▸ Input for this task

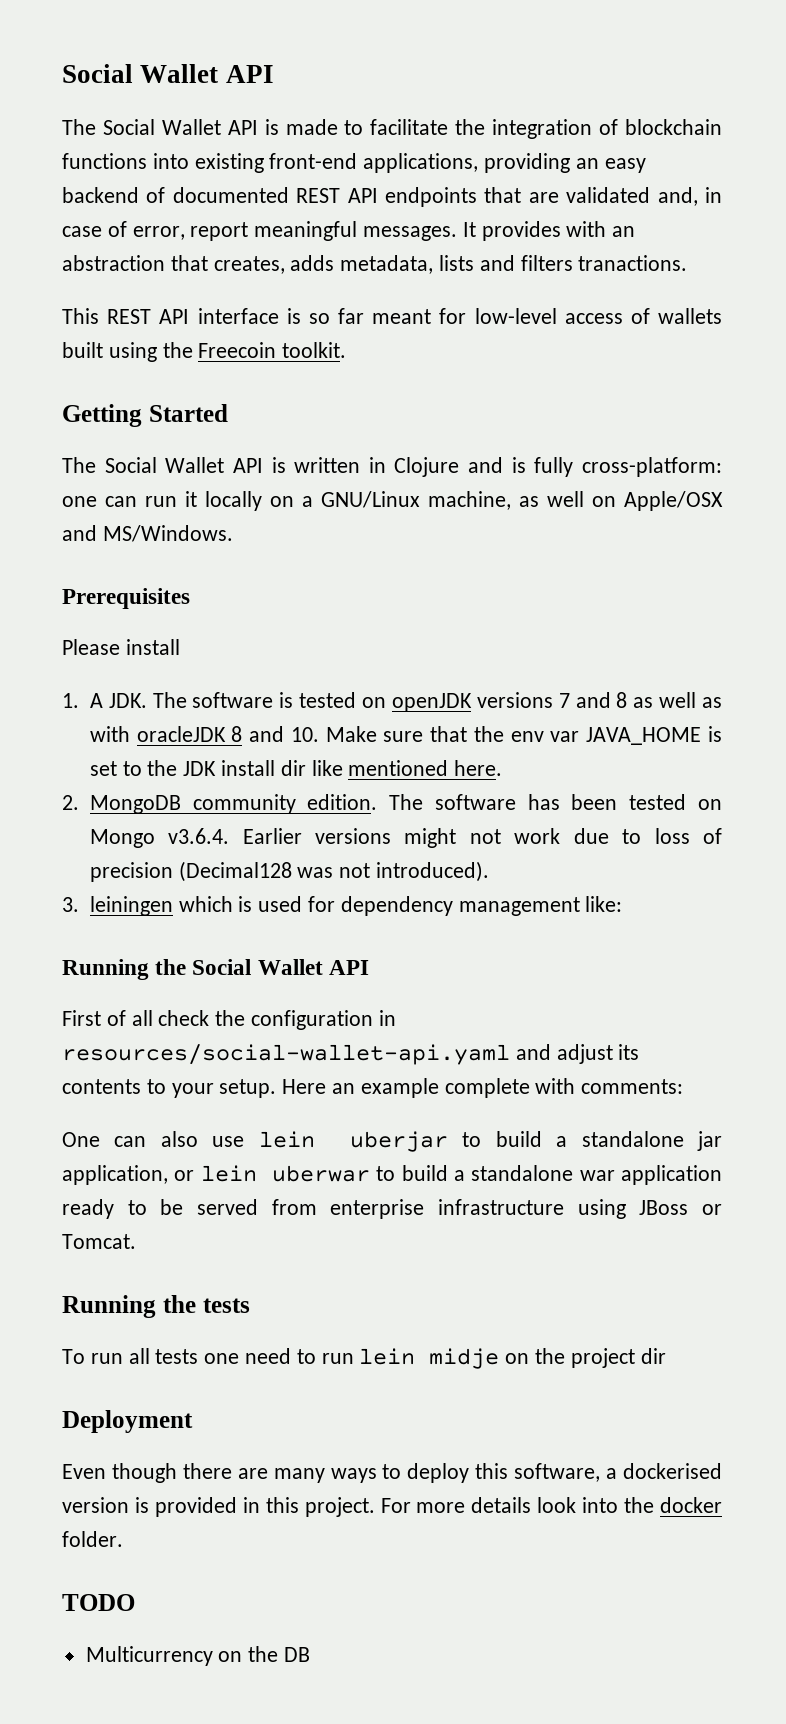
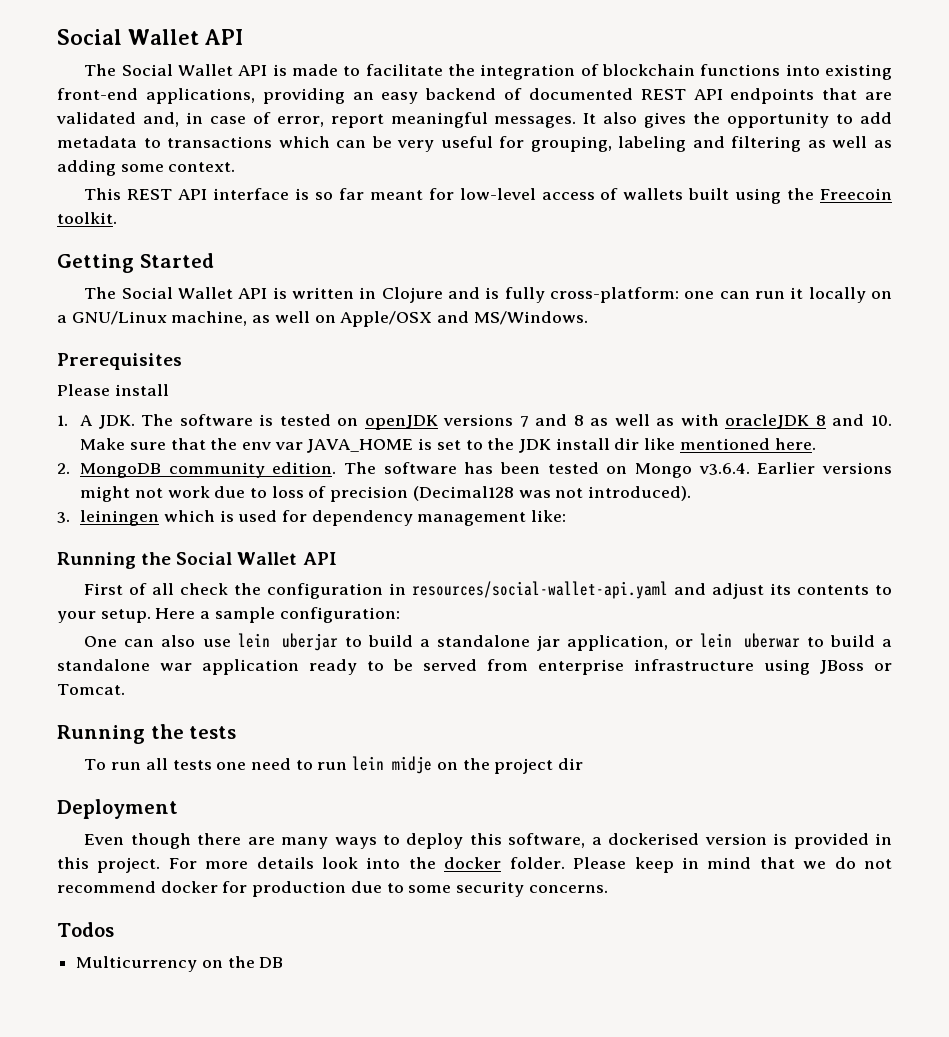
[481,221,636,241] [62,255,688,274] provides with an abstraction that creates, adds metadata, lists and filters tranactions. -> [603,112,892,128] [57,136,892,152] [57,160,236,176] also gives the opportunity to add metadata to transactions which can be very useful for grouping, labeling and filtering as well as adding some context.
[332,1078,684,1098] an example complete with comments: -> [200,607,400,623] a sample configuration:
[62,1594,135,1611] // TODO -> [573,857,892,873] [57,881,608,897] [57,922,114,937] Please keep in mind that we do not recommend docker for production due to some security concerns. // Todos

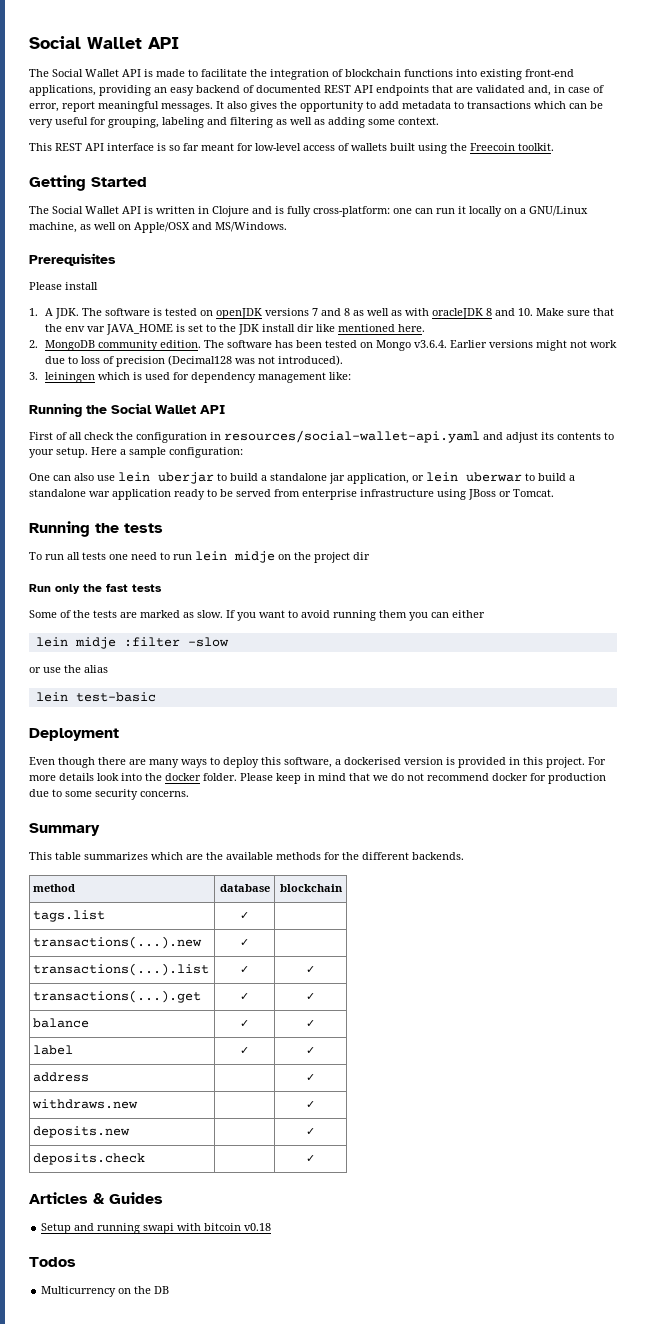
(584, 764) none -> [29,583,162,594] [29,610,485,621] [35,637,229,649] [29,665,108,673] [35,692,156,702] // Run only the fast tests // Some of the tests are marked as slow. If you want to avoid running them you can either // lein midje :filter -slow // or use the alias // lein test-basic
(608, 889) none -> [29,823,100,836] [29,852,464,860] [33,884,76,892] [219,884,270,892] [279,884,343,892] [33,910,106,922] [240,912,249,919] [33,936,203,949] [240,939,249,946] [33,963,210,976] [240,966,249,973] [306,966,315,973] [33,990,202,1003] [240,993,249,1000] [306,993,315,1000] [33,1018,90,1028] [240,1020,249,1027] [306,1020,315,1027] [33,1045,74,1055] [240,1047,249,1054] [306,1047,315,1054] [33,1072,90,1082] [306,1074,315,1081] [32,1099,139,1109] [306,1101,315,1108] [33,1126,131,1138] [306,1128,315,1135] [33,1153,146,1165] [306,1155,315,1162] [29,1192,163,1204] [41,1223,272,1234] // Summary // This table summarizes which are the available methods for the different backends. // method | database | blockchain // tags.list | ✓ | // transactions(...).new | ✓ | // transactions(...).list | ✓ | ✓ // transactions(...).get | ✓ | ✓ // balance | ✓ | ✓ // label | ✓ | ✓ // address | | ✓ // withdraws.new | | ✓ // deposits.new | | ✓ // deposits.check | | ✓ // Articles & Guides // Setup and running swapi with bitcoin v0.18

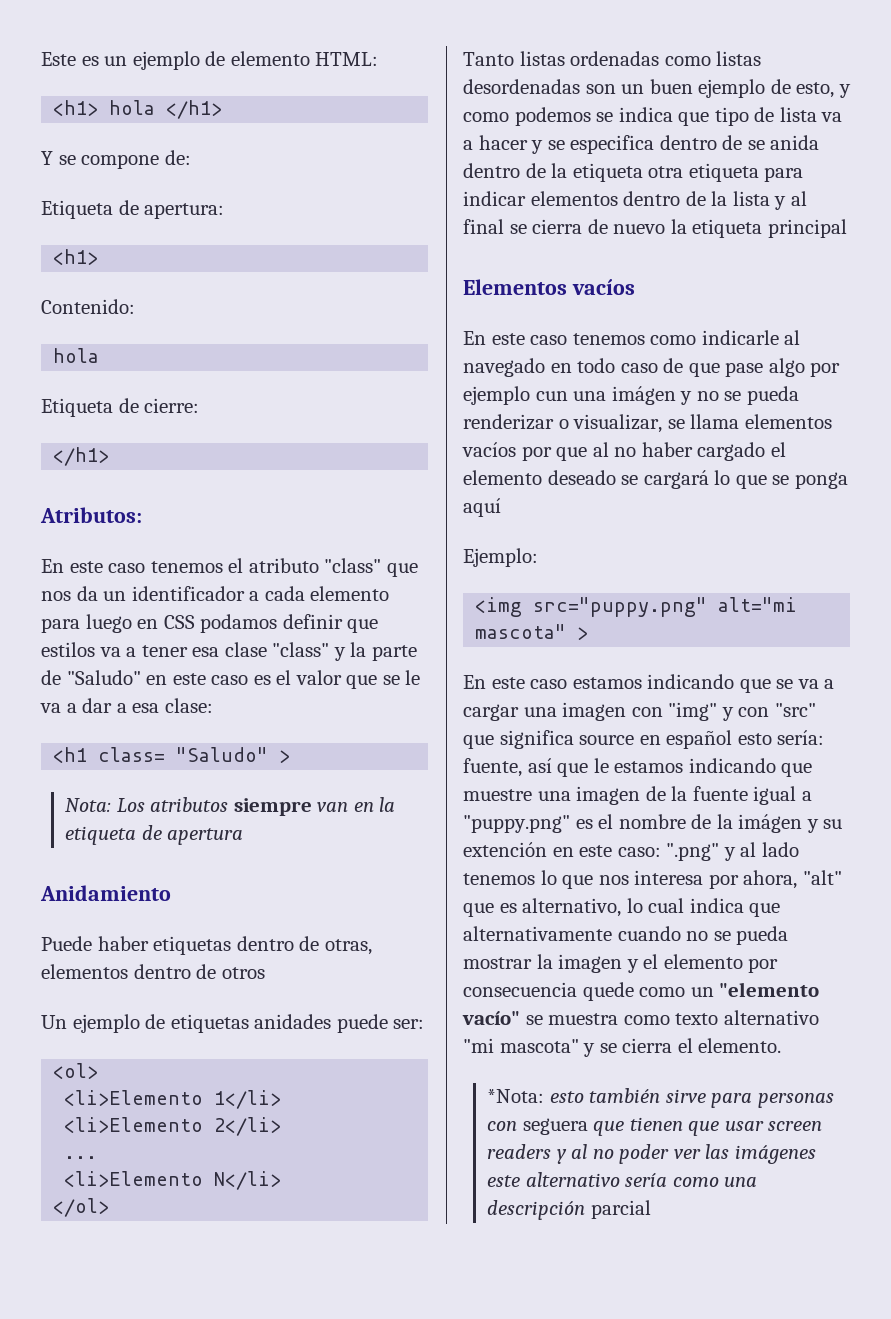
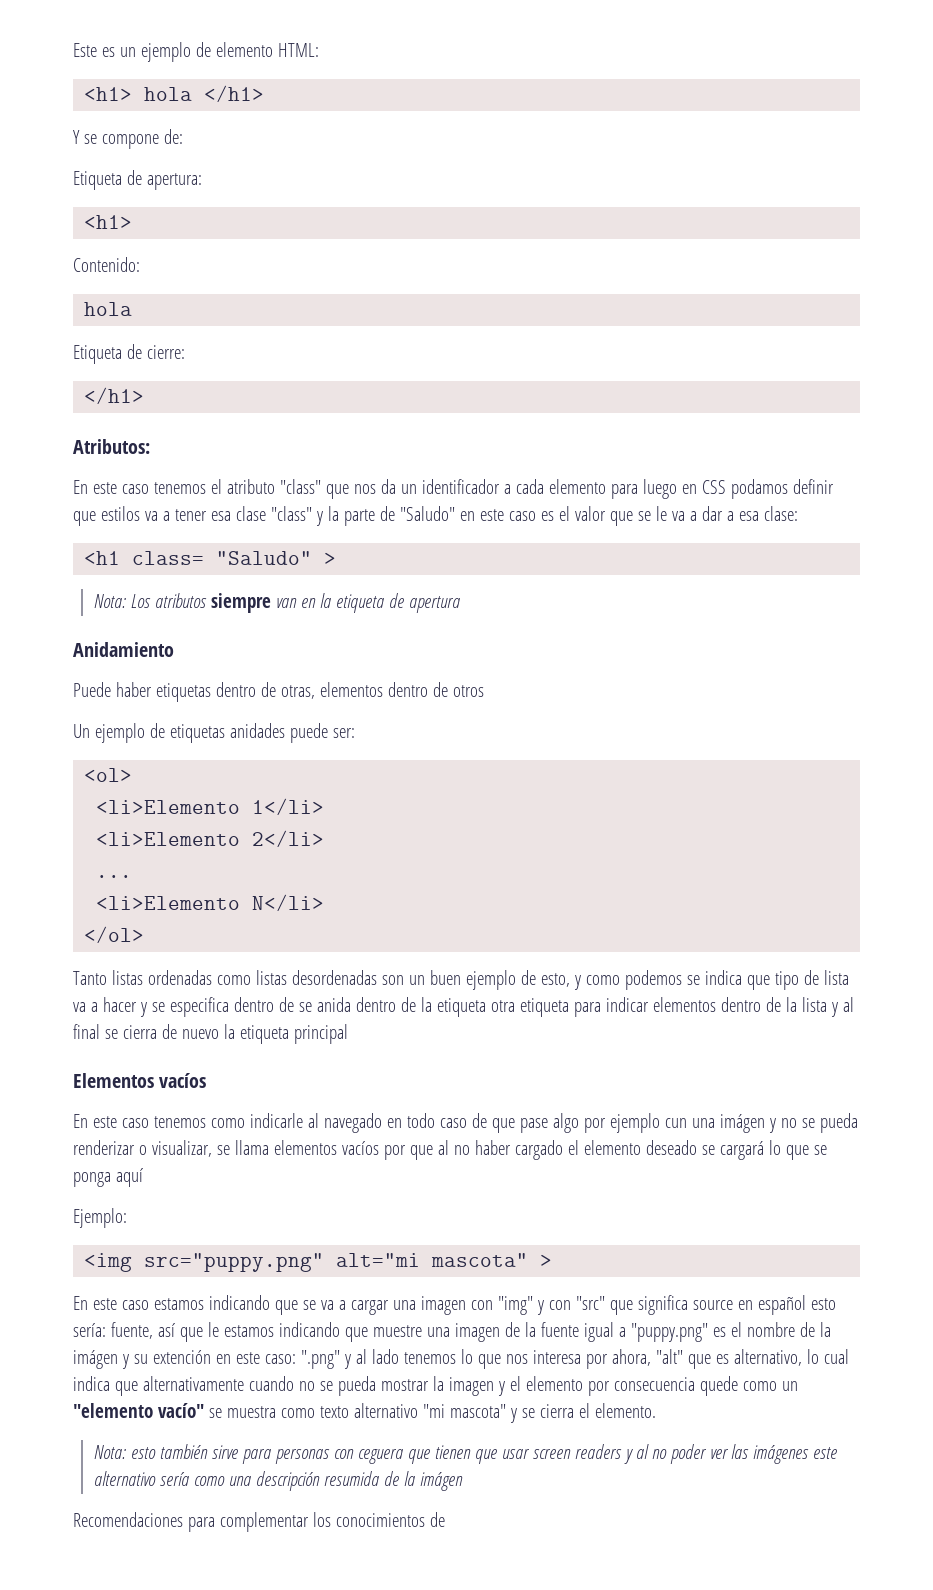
[487,1089,545,1103] *Nota: -> [93,1445,126,1459] Nota:
[522,1118,588,1135] seguera -> [357,1449,403,1464] ceguera
[590,1200,651,1219] parcial -> [323,1471,463,1491] [73,1512,445,1532] resumida de la imágen // Recomendaciones para complementar los conocimientos de

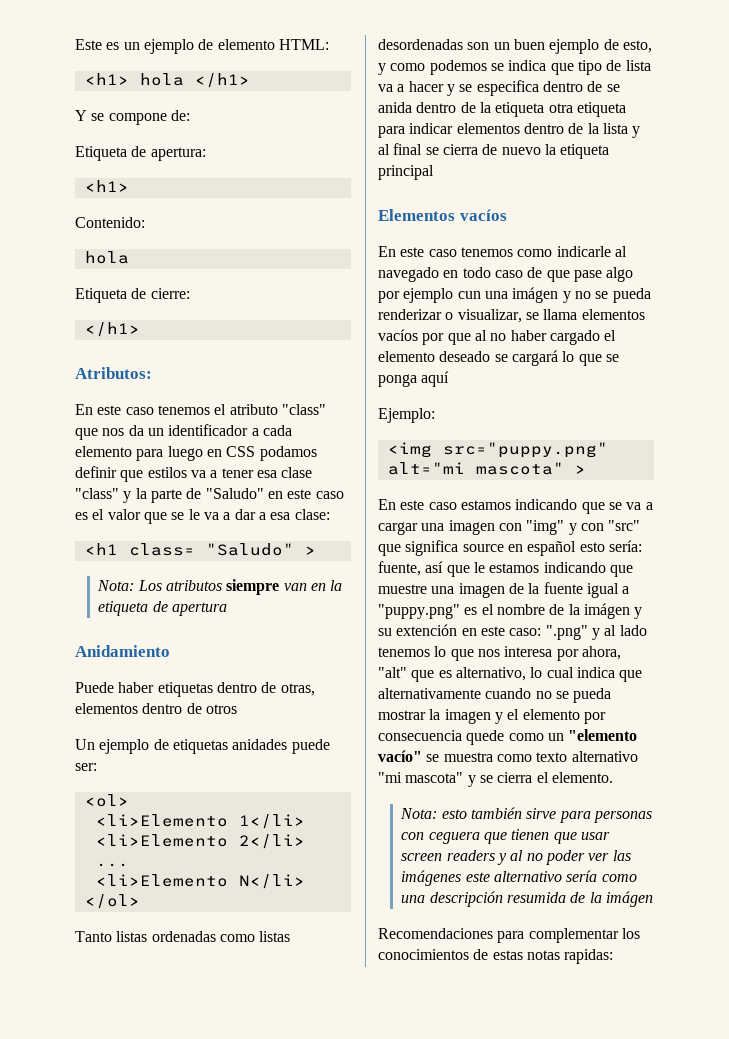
(445, 1519) none -> [492,949,614,964] estas notas rapidas:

▸ Work instructions
Please give, as a bare number, how many lines in the listing above contain "running".

▸ Exercise solution
2